Initiale C avec cadelures fermant la boucle du C et motifs végétaux

Source : Arch. nat. X1A 9190, fol. 319 v°, 1424.

Cliché n° 9 : Initiale C avec cadelures fermant la boucle du C et motifs végétaux. (Constitutis…).

Initiale C avec cadelures, perles et motifs végétaux

Source : Arch. nat., X1A 9190, fol. 319 v°, 1424.

Cliché n° 10 : Initiale C avec cadelures, perles et motifs végétaux. (CumGuillermus…).

Initiale C fermée de cadelures, la panse étant remplie de pétales et de l’esquisse d’un visage

Source : Arch. nat., X1A 9190, fol. 281 v°, 1424.

Cliché n° 11 : Initiale C fermée de cadelures, la panse étant remplie de pétales et de l’esquisse d’un visage. (Cum…).

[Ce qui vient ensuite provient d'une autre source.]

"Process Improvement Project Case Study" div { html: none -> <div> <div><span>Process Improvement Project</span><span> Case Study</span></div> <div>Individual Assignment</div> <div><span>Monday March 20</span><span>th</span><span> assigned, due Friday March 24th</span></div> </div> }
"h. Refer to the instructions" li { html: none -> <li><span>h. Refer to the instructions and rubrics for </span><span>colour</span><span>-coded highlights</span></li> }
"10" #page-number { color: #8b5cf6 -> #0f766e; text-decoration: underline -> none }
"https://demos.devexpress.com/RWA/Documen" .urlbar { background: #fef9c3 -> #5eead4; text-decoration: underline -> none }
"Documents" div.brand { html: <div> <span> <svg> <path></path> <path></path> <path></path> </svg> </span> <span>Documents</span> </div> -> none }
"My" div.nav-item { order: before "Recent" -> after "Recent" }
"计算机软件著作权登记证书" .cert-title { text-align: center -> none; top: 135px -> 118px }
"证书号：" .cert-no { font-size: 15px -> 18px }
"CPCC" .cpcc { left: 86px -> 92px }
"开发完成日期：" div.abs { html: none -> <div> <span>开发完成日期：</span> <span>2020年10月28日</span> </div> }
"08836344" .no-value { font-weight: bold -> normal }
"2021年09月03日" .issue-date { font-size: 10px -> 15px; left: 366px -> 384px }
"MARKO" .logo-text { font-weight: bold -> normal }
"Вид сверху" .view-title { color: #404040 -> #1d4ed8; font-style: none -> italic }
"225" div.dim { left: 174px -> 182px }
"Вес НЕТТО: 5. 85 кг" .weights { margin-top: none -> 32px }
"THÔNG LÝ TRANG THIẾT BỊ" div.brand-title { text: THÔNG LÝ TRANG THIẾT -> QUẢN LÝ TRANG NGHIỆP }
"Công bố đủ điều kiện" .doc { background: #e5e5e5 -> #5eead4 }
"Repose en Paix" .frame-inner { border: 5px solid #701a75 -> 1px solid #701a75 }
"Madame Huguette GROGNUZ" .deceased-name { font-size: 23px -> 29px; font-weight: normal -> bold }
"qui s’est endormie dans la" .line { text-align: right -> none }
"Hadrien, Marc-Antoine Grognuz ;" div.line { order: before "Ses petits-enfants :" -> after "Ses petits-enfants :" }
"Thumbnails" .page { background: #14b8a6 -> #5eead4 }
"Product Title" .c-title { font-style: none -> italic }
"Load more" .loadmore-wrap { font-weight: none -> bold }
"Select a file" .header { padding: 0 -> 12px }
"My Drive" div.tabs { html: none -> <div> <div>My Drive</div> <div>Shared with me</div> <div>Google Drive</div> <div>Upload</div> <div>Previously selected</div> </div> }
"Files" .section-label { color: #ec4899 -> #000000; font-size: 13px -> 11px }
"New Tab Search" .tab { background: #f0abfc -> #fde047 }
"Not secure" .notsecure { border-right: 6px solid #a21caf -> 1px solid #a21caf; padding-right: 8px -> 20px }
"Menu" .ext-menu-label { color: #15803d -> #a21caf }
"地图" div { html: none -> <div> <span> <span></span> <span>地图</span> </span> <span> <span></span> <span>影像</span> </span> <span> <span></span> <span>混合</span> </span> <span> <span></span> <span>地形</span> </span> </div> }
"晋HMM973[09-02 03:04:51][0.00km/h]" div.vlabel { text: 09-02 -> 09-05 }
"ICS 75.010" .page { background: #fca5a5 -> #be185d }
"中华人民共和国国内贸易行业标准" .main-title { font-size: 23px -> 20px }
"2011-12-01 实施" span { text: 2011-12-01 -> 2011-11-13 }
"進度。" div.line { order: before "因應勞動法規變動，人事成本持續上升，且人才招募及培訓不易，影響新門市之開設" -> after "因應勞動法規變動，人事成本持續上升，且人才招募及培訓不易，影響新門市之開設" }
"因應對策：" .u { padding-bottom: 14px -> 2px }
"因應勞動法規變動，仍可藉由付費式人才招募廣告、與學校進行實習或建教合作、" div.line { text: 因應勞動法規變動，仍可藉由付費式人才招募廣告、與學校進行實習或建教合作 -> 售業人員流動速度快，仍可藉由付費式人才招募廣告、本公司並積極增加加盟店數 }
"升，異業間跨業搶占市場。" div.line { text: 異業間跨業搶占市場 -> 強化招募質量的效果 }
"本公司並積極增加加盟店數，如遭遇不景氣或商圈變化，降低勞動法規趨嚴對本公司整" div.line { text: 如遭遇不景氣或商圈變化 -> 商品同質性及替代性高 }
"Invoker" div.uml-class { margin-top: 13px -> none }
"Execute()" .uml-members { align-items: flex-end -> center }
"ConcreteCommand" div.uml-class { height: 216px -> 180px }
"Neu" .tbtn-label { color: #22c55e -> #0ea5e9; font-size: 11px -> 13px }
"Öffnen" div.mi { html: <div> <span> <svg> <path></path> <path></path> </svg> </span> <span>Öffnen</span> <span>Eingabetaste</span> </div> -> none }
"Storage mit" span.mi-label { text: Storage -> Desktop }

Initiale K ornée d’un profil grotesque au chapeau à plume

Source : Arch. nat., X2A 9, fol. 167, 1379.

Cliché n° 12 : Initiale K ornée d’un profil grotesque au chapeau à plume. (Karolus…).

La veine grotesque

L’initiale qui débute un arrêt est parfois ornée d’un visage, réaliste ou caricatural et grotesque. Trois exemples sont présentés ici, (clichés n° 12 à 14) trois K de Karolus ; on notera les deux longs visages barbus accrochés le long du jambage initial du K d’un registre du temps de Charles VI (cliché n°13-1391) et qui apparaissent sur les actes royaux de la fin du règne de Charles V (1378-1380). Ornée de feuilles de chêne tracées à gros traits, et qui constituent un végétal classique des actes des Valois après 1360, cette initiale se situe donc bien dans la tradition de la chancellerie royale. Le dernier K est typiquement un visage grotesque jouant de la flûte (cliché n°14).

Initiale K ornée de deux longs visages barbus et de feuilles de chêne dessinées à gros traits

Source : Arch. nat., X2A 11, fol. 120, 1391.

Cliché n° 13 : Initiale K ornée de deux longs visages barbus et de feuilles de chêne dessinées à gros traits. (Karolus…).

Initiale K ornée d’un visage grotesque jouant de la flûte à bec

Source : Arch. nat., X1A 9195, fol. 15, 1419.

Cliché n°14 : Initiale K ornée d’un visage grotesque jouant de la flûte à bec. (Karolus…).

(Litige entre le chapitre de l’église Saint-Genès à Thiers dans le Puy-de-Dôme et le curé d’Aigueperse concernant les droits curiaux de ce dernier).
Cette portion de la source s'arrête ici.